TRY IT
Scan the material below and copy every line holding the word "stroke".

* * * * * * * * *

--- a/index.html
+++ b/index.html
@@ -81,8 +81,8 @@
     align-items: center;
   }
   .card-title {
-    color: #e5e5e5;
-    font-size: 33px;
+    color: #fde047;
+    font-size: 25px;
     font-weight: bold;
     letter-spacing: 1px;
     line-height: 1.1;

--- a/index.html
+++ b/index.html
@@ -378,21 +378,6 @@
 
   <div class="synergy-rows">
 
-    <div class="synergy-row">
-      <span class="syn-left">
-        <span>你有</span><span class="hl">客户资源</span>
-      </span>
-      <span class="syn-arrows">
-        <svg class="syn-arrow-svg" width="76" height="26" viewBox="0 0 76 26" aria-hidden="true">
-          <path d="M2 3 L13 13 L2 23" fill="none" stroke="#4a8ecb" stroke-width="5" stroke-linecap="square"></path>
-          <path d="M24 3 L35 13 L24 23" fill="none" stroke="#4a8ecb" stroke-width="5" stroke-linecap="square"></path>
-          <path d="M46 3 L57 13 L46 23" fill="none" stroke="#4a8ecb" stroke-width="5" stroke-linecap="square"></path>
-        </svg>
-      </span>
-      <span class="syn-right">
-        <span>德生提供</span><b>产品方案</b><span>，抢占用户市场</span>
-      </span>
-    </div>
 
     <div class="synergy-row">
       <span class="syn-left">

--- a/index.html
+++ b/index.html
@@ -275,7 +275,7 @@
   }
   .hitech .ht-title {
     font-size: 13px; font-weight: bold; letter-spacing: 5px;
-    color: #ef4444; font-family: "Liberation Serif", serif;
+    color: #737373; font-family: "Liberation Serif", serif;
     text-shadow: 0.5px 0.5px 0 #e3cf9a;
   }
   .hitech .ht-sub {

* * * * * * * * *

THE COMPLETED TASK
-          <path d="M2 3 L13 13 L2 23" fill="none" stroke="#4a8ecb" stroke-width="5" stroke-linecap="square"></path>
-          <path d="M24 3 L35 13 L24 23" fill="none" stroke="#4a8ecb" stroke-width="5" stroke-linecap="square"></path>
-          <path d="M46 3 L57 13 L46 23" fill="none" stroke="#4a8ecb" stroke-width="5" stroke-linecap="square"></path>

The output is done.